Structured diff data
※
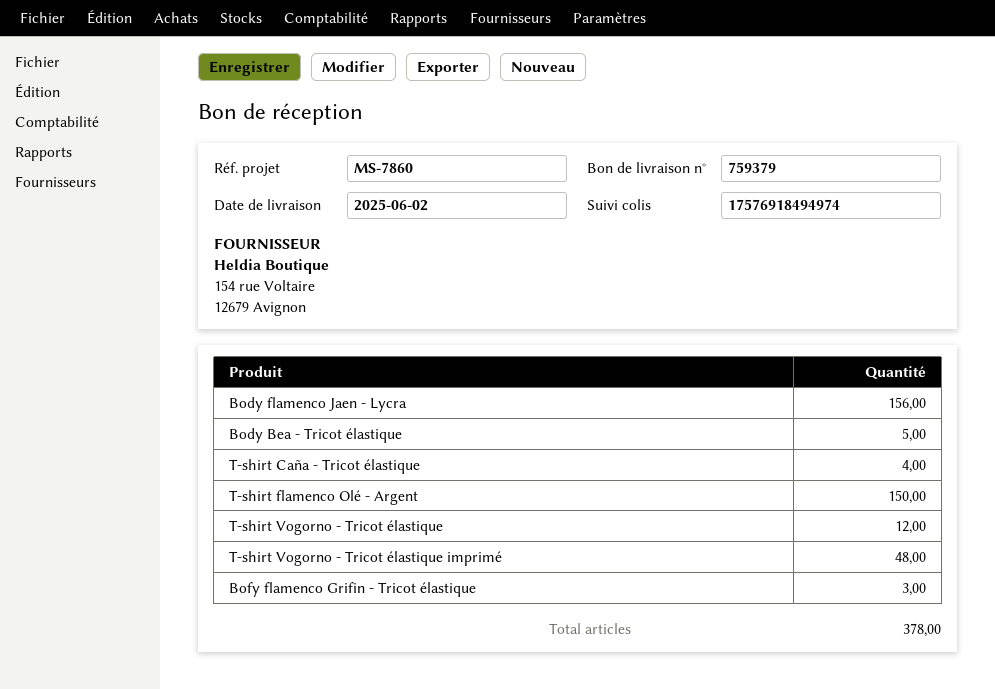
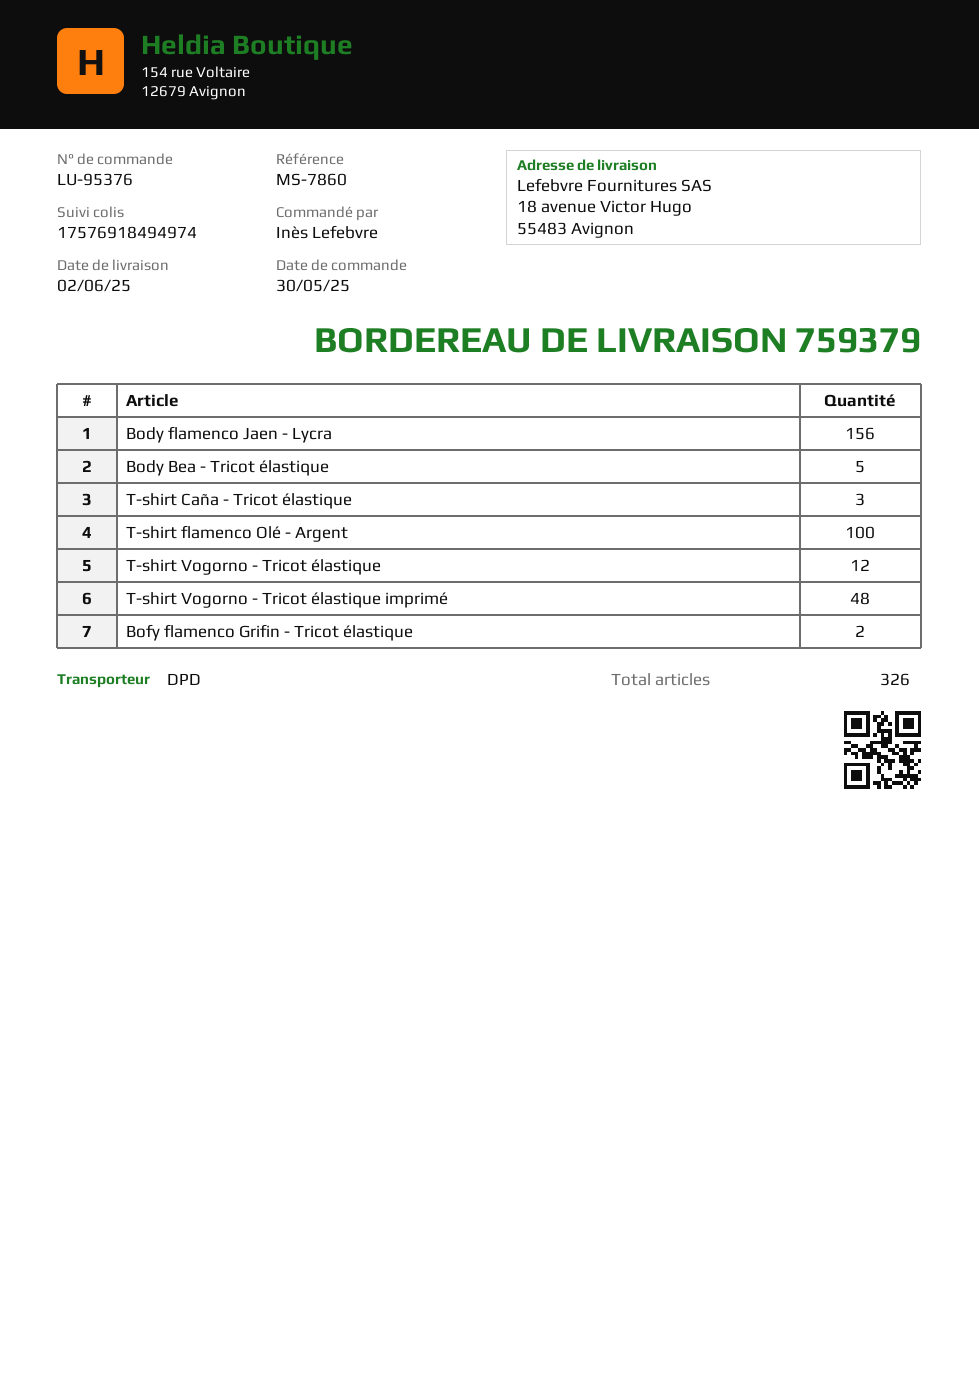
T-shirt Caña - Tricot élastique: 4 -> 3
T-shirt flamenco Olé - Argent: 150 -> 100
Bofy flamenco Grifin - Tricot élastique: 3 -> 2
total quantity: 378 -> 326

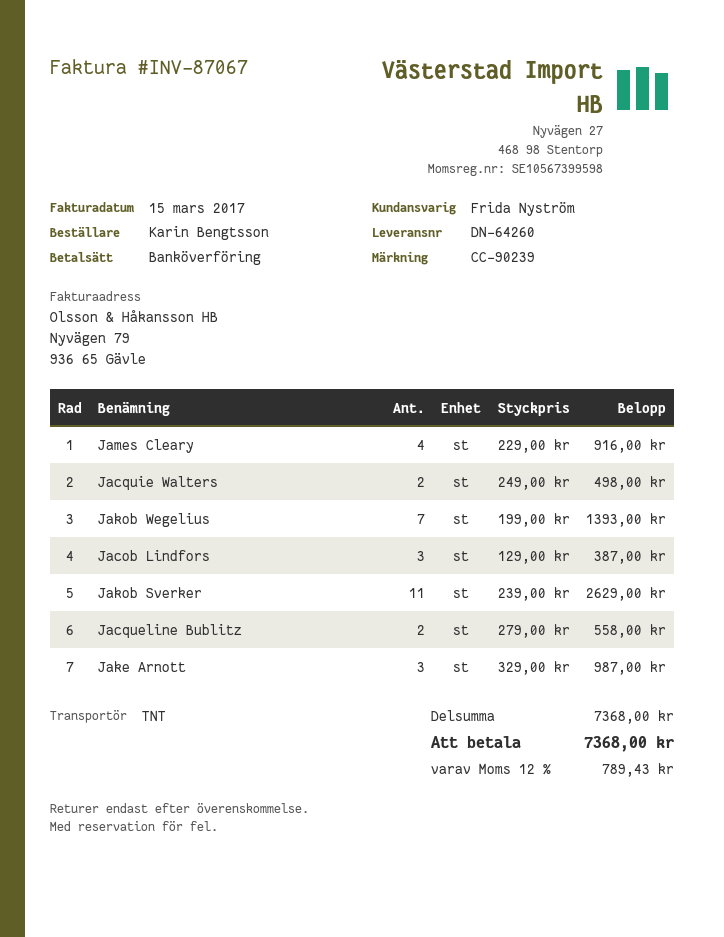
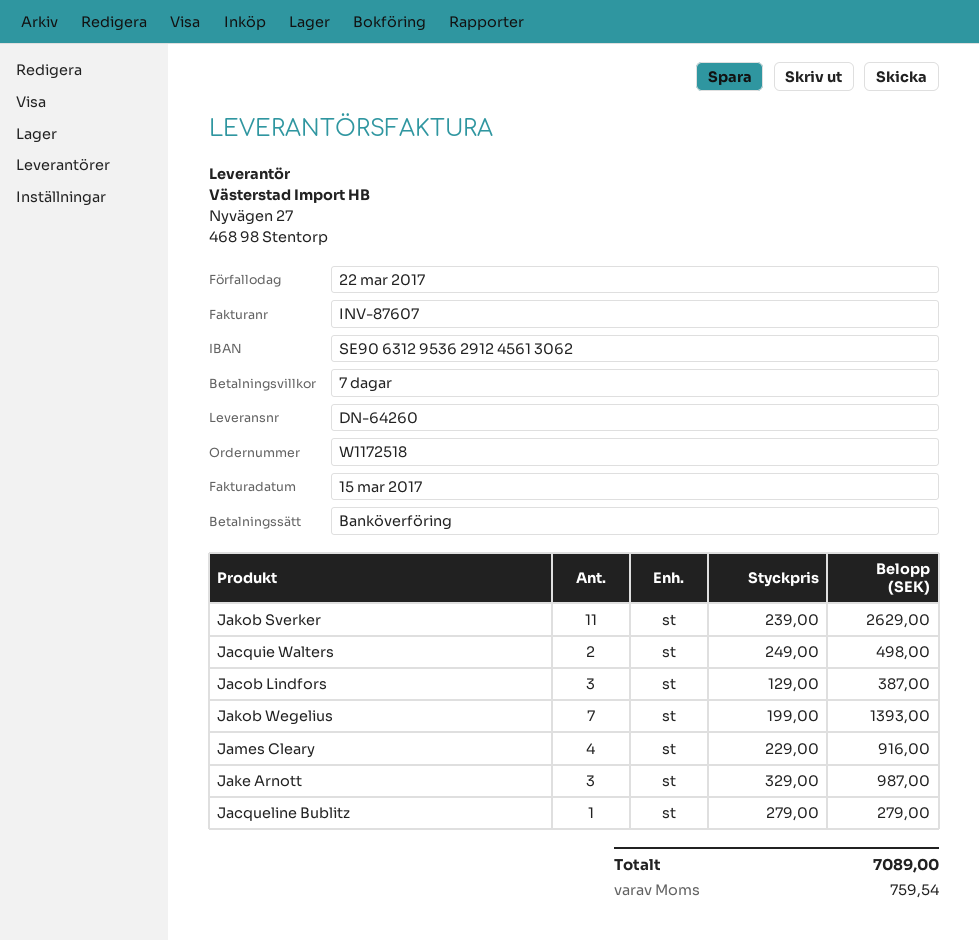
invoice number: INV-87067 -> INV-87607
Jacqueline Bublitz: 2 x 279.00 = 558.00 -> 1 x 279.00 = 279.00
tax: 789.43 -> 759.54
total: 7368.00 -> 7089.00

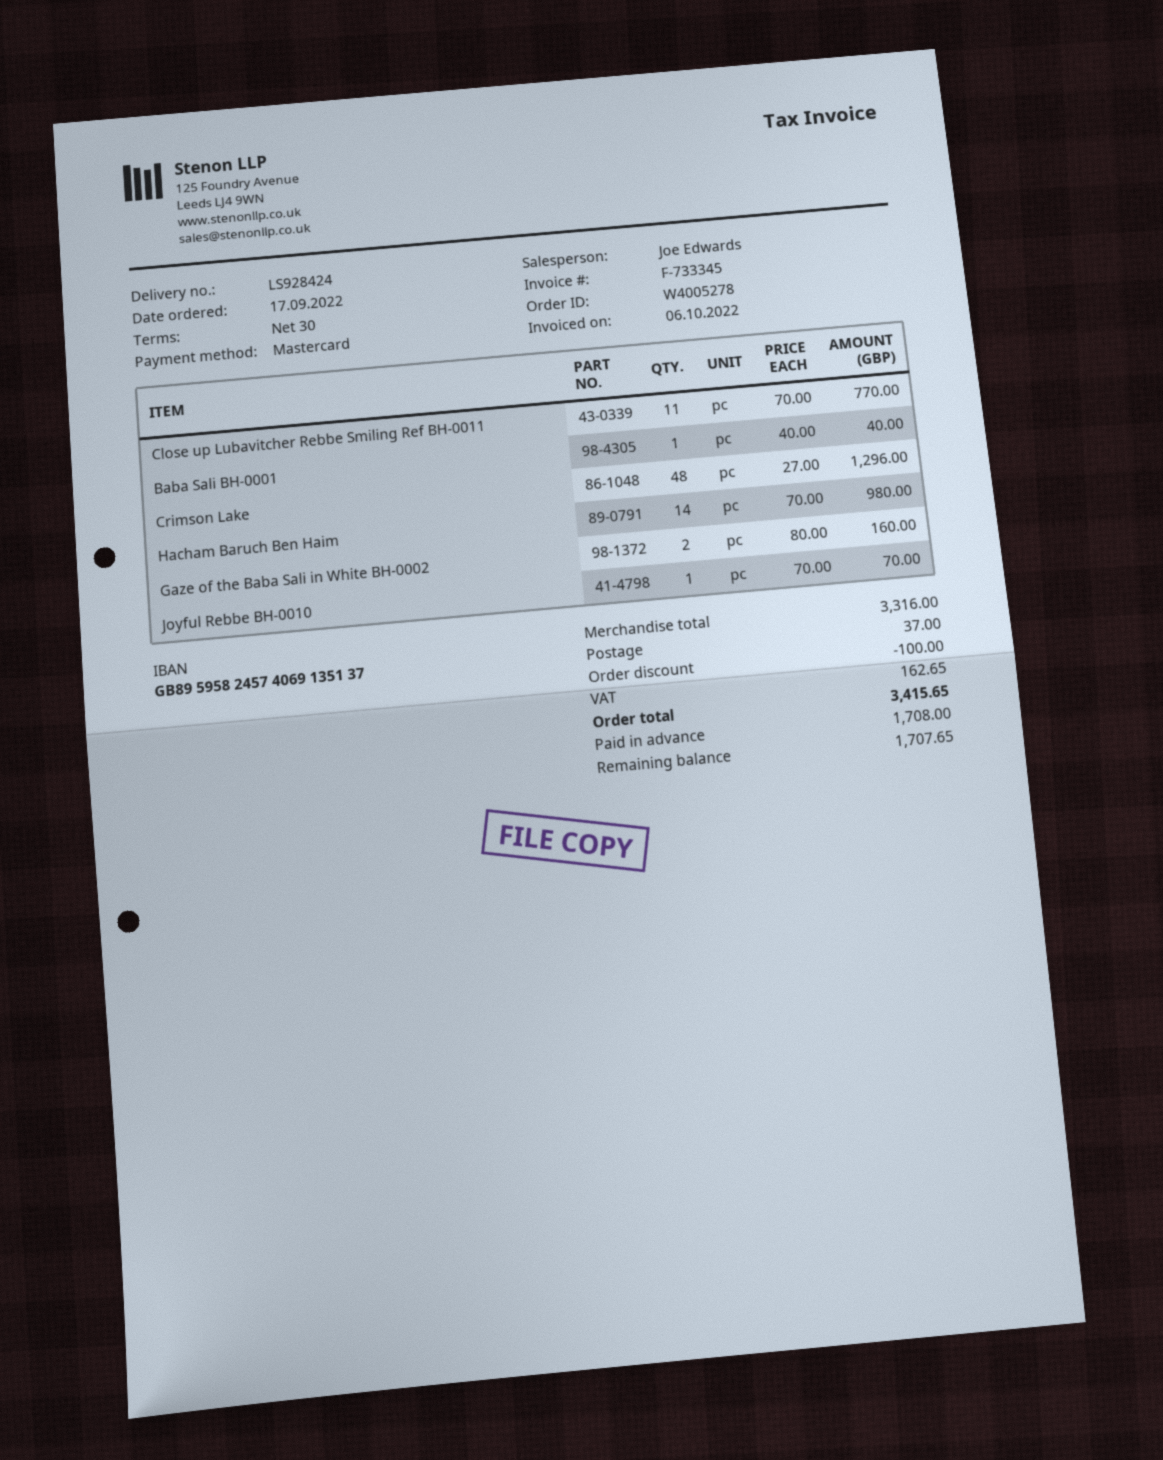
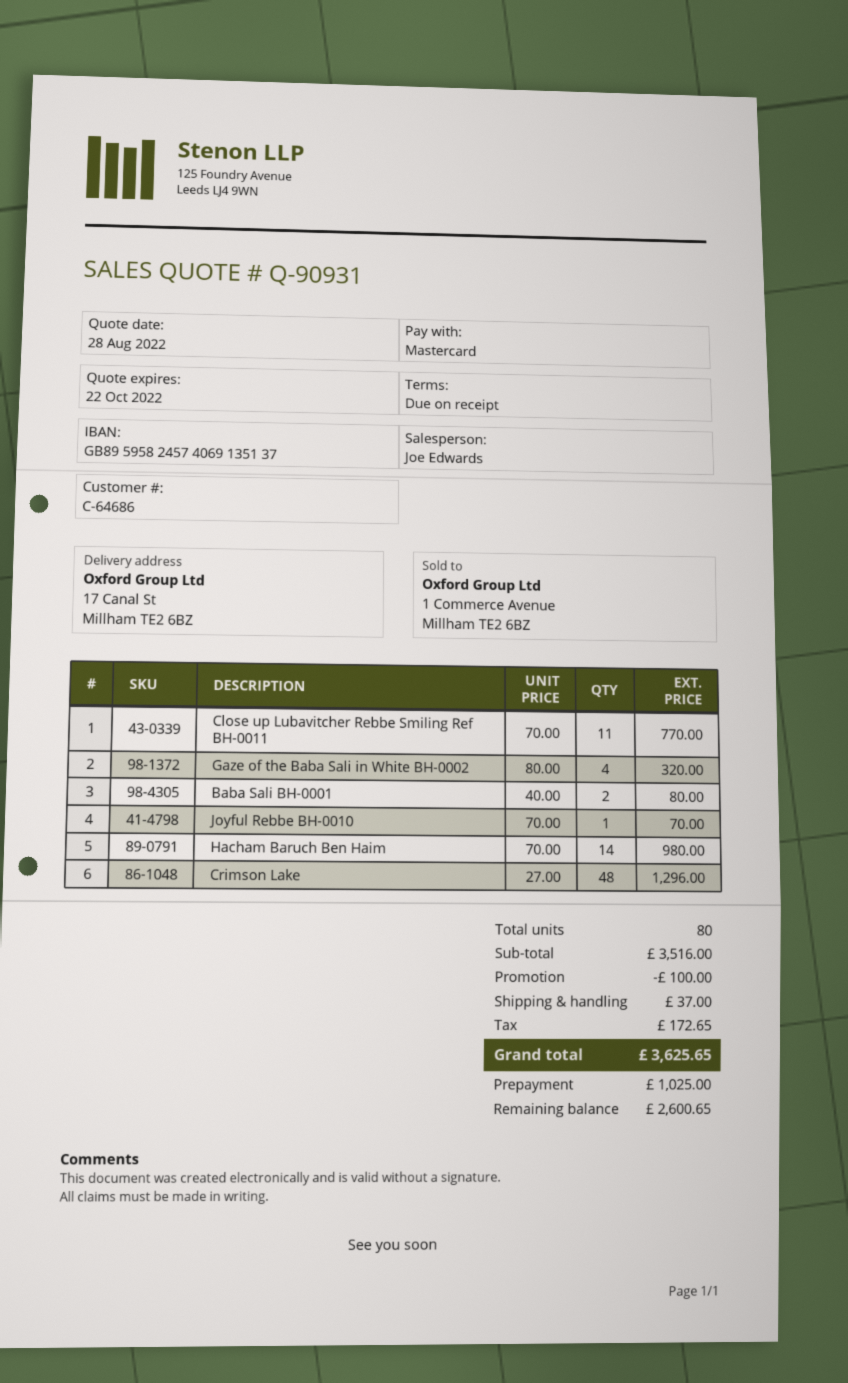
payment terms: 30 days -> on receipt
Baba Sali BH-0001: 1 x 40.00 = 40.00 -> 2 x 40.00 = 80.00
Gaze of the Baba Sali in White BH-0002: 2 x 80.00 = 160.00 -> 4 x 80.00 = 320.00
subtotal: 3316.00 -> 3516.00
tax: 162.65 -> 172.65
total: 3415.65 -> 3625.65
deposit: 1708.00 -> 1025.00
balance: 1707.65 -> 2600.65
※
- **What you have to do**
Every line above that includes the word "Sali" should be listed.

- **Task output**
Baba Sali BH-0001: 1 x 40.00 = 40.00 -> 2 x 40.00 = 80.00
Gaze of the Baba Sali in White BH-0002: 2 x 80.00 = 160.00 -> 4 x 80.00 = 320.00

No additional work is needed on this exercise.